Items listed in a dataset
=-=-=

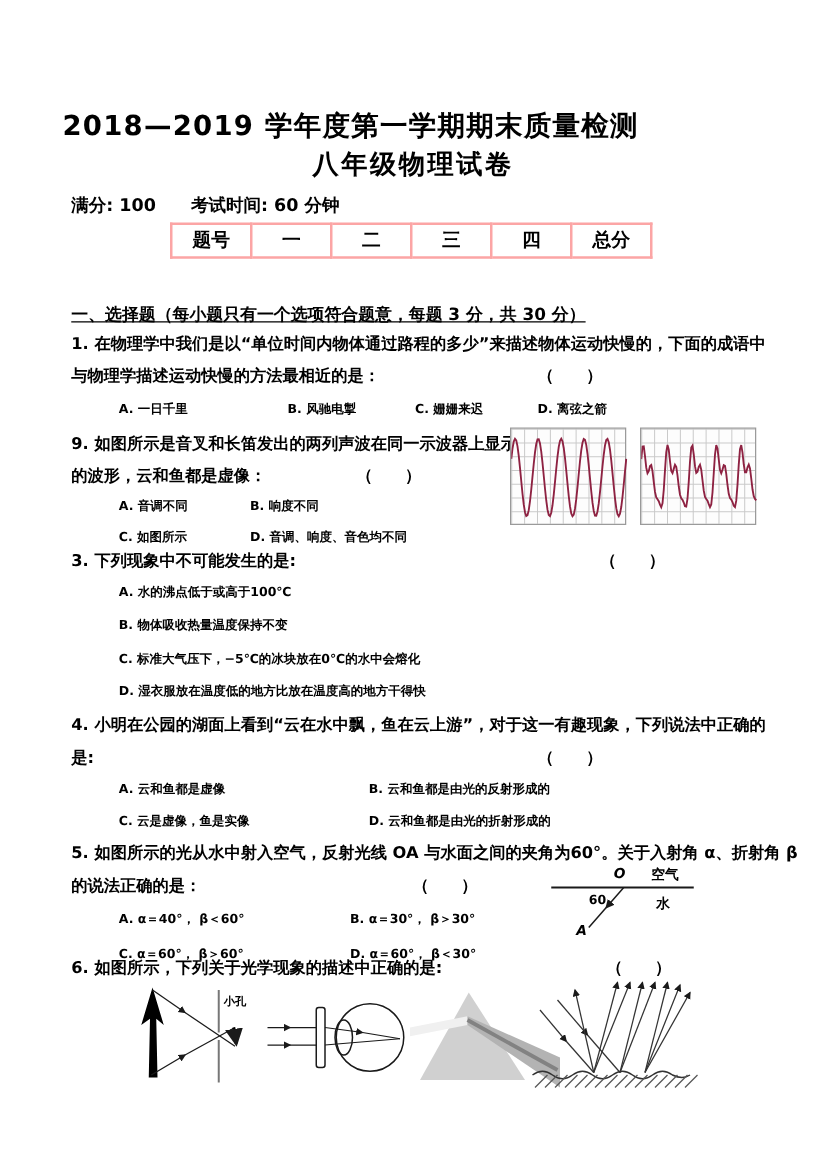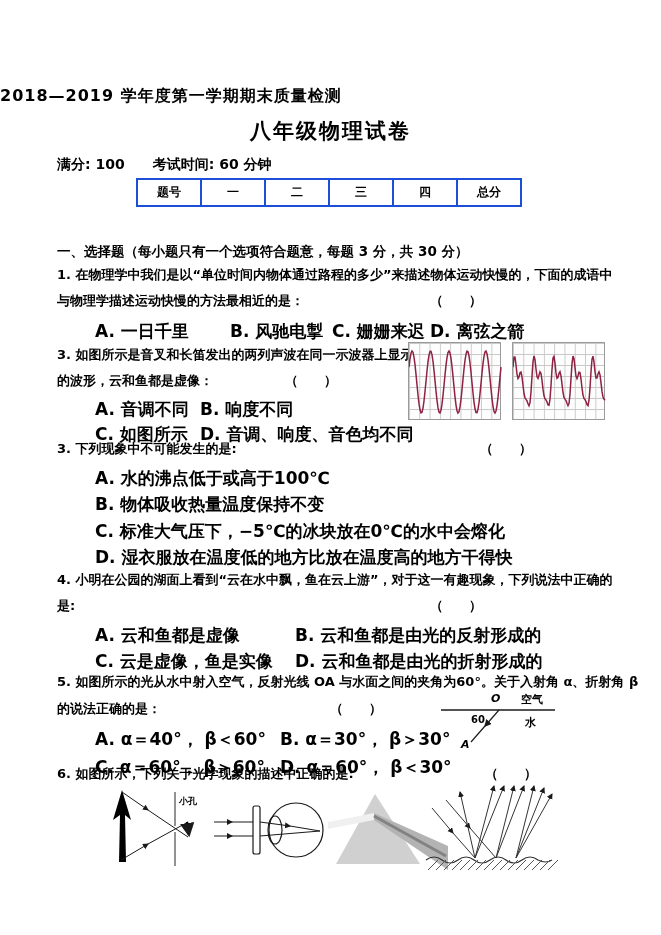"2018—2019 学年度第一学期期末质量检测" .title1 { font-size: 16px -> 22px; text-align: left -> center }
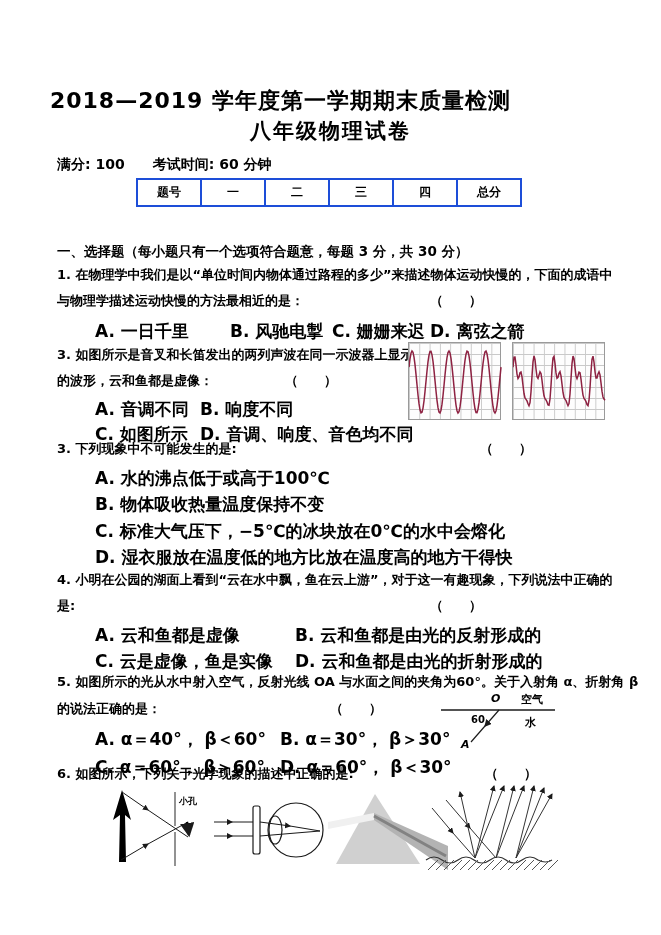"题号" table.score td { border: 2px solid #1d4ed8 -> 2px solid #fca5a5; font-size: 12px -> 15px }
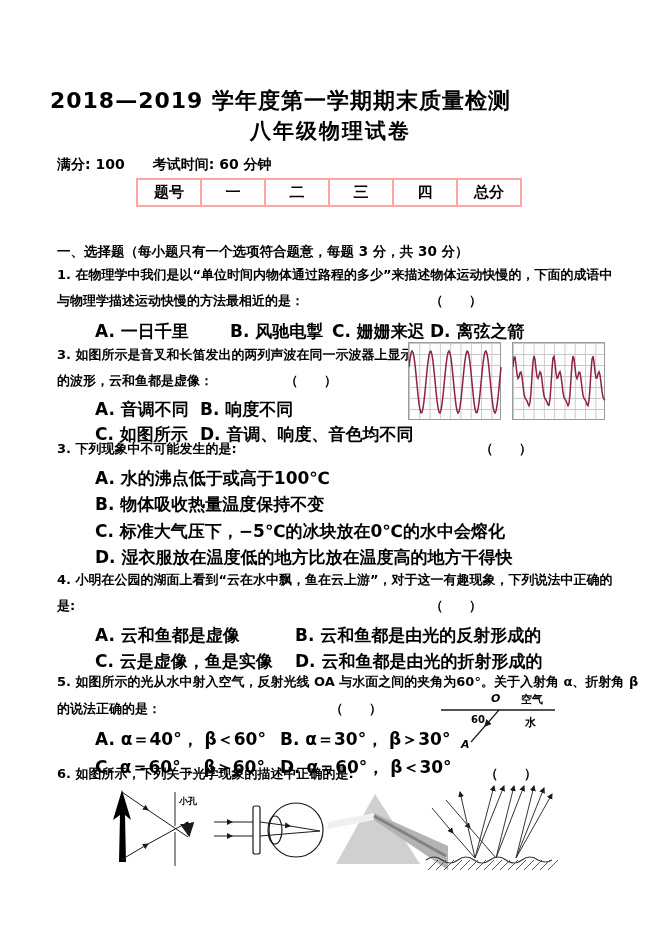"一、选择题（每小题只有一个选项符合题意，每题 3 分，共 30 分）" .secthead { text-decoration: none -> underline }
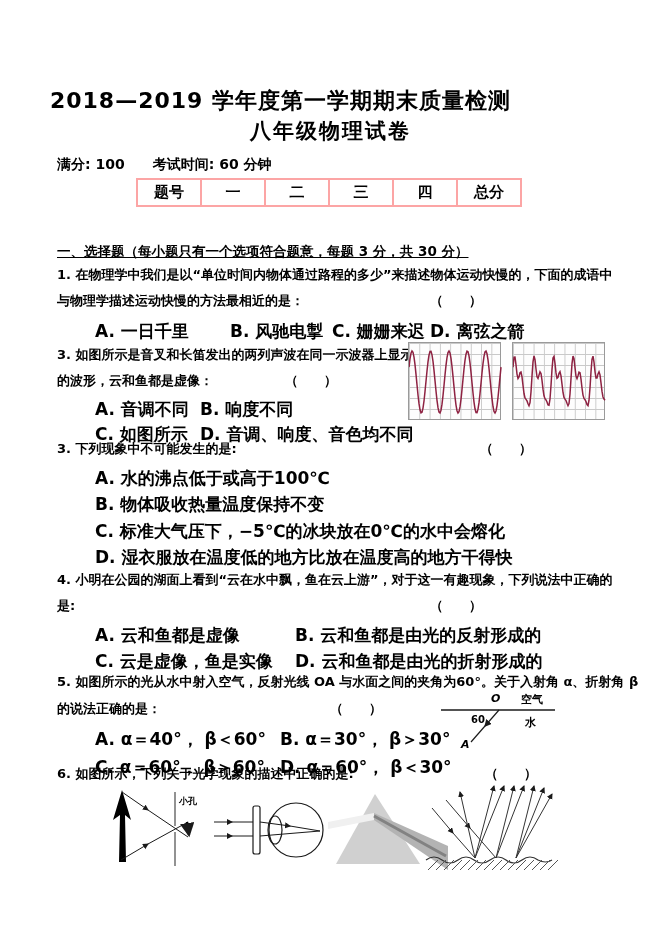"A. 一日千里 B. 风驰电掣 C." .opt-row { font-size: 17px -> 10px }
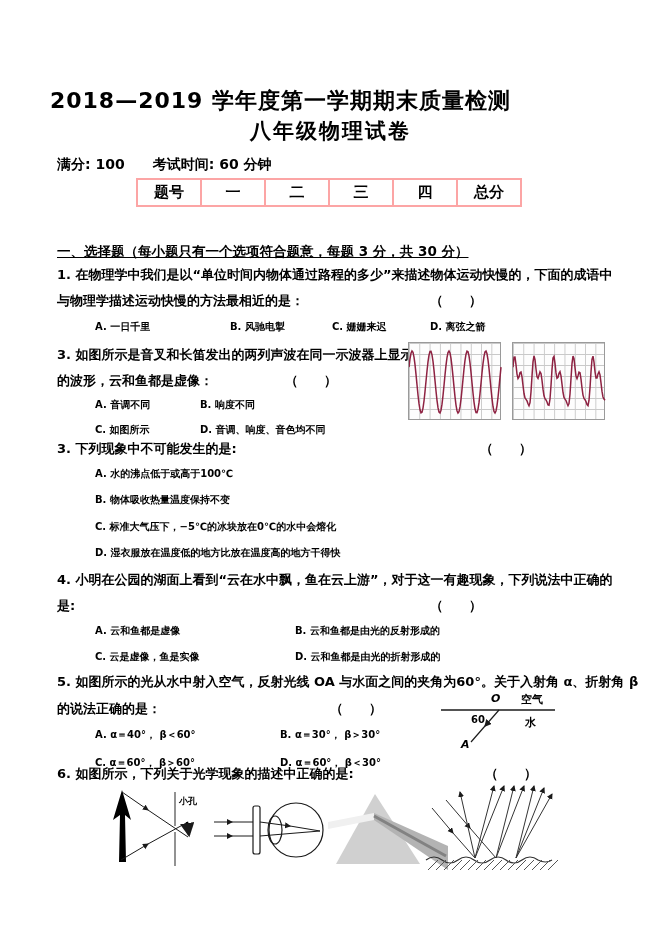"3. 如图所示是音叉和长笛发出的两列声波在同一示波器上显示" div.tline { text: 3 -> 9 }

=-=-=

EXERCISE OBJECTIVE: The response should repeat every entry above exactly and include none of the pictures.

REPLY:
"2018—2019 学年度第一学期期末质量检测" .title1 { font-size: 16px -> 22px; text-align: left -> center }
"题号" table.score td { border: 2px solid #1d4ed8 -> 2px solid #fca5a5; font-size: 12px -> 15px }
"一、选择题（每小题只有一个选项符合题意，每题 3 分，共 30 分）" .secthead { text-decoration: none -> underline }
"A. 一日千里 B. 风驰电掣 C." .opt-row { font-size: 17px -> 10px }
"3. 如图所示是音叉和长笛发出的两列声波在同一示波器上显示" div.tline { text: 3 -> 9 }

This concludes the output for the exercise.